Jazz pianist and composer Billy Childs: Four Grammys and 30 years of making albums
Jazz pianist and composer Billy Childs: Four Grammys and 30 years of making albums
Reviewer score
Label Mack Avenue
Year 2017

Pianist Billy Childs has been at the forefront of American jazz for almost 30 years now, having released his first solo album in 1988 and paid his dues prior to that in bands led by legnds such as JJ Johnson and Freddie Hubbard.

Aside from the instrumental compositions featuring on the track listing, Childs’ sole sung ballad, Stay, brings us the curiously expressive voice of one Alicia Olatuja. Her voice can be deliberately thin but flowers into mild torch intensity when the song gets into its stride. Stay is a bittersweet plea - stay 'just for a lifetime.' 'I had pictured us married some day,' sings Olatuja, and the sense is, well that’s not going to happen.

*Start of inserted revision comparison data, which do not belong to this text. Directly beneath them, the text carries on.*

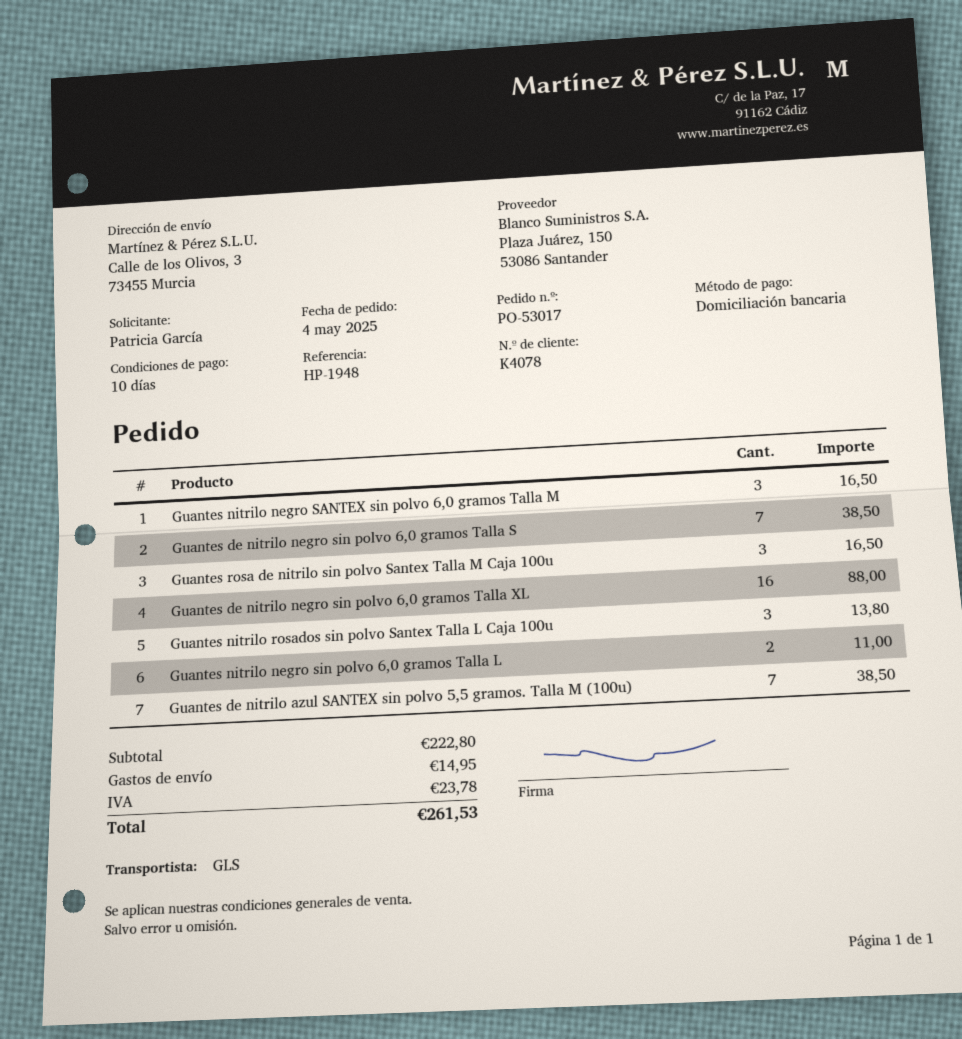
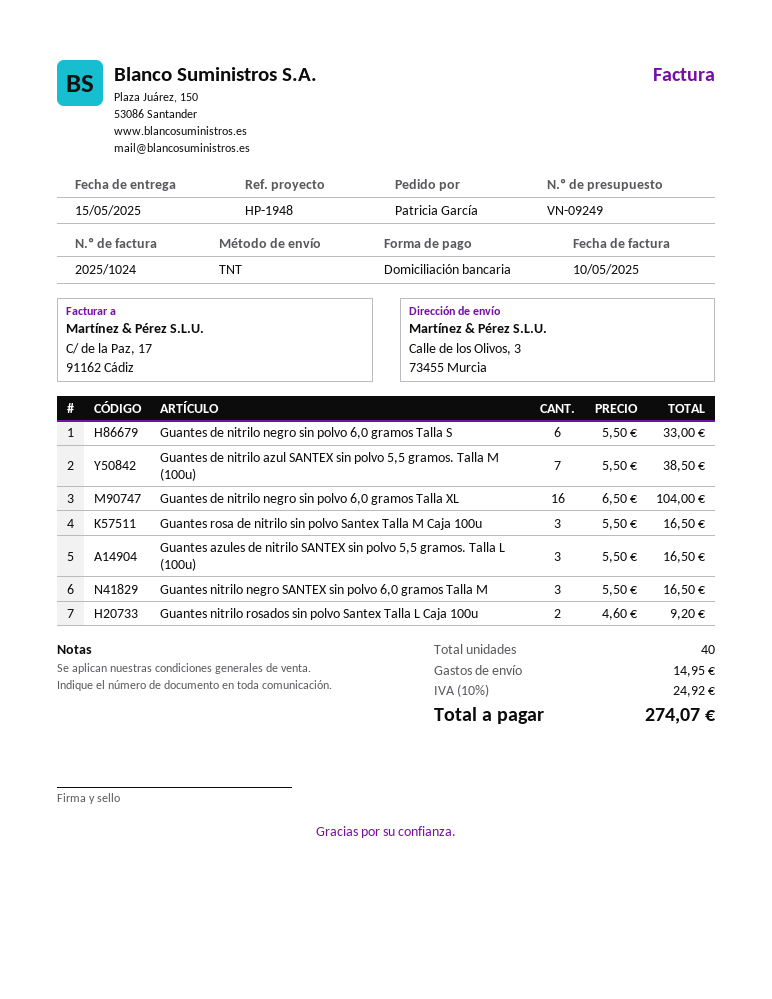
shipping method: GLS -> TNT
Guantes de nitrilo negro sin polvo 6,0 gramos Talla S: 7 for 38.50 -> 6 for 33.00
Guantes de nitrilo negro sin polvo 6,0 gramos Talla XL: 16 for 88.00 -> 16 for 104.00
Guantes nitrilo rosados sin polvo Santex Talla L Caja 100u: 3 for 13.80 -> 2 for 9.20
Guantes nitrilo negro sin polvo 6,0 gramos Talla L: 2 for 11.00 -> none
Guantes azules de nitrilo SANTEX sin polvo 5,5 gramos. Talla L (100u): none -> 3 for 16.50
tax: 23.78 -> 24.92
total: 261.53 -> 274.07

Nevertheless, to lighten the gloom, Childs plays glorious piano lines that weave like a creeping flower through the piece. 

The much-respected Chilean singer Claudia Acuña co-wrote the title track Rebirth with Childs. She sings vocalese on the track which races along with the kind of vim and ebullience that reminds one of Chick Corea’s Fiesta. Dance of Shiva is a fast-paced vehicle featuring Eric Harland’s hard snare drum pressed into staccato synchronicity with Childs’ piano.

A reading of Michel Le Grand’s Windmills of Your Mind which plays fast and loose with the original melody to fine effect.  The Starry Night - the longest track on the album at 8:10  - begins lyrical and sensual before it suddenly takes off and soars with gusto, as Steve Wilson leads proceedings on saxophone.

There is something agile and supple about the music in general on Rebirth, which one can say too about another recent Mack Avenue release, Joey DeFrancesco’s Project Freedom, also reviewed on these pages. Tunes-wise, the nearest the album comes to a plangent or reflective mood is Peace, the final track, on which Childs' solo piano is complemented by Wilson's ruminative sax line. Due tribute must also be paid to Hans Glawishing, a firm, unshowy bass player on this strking album.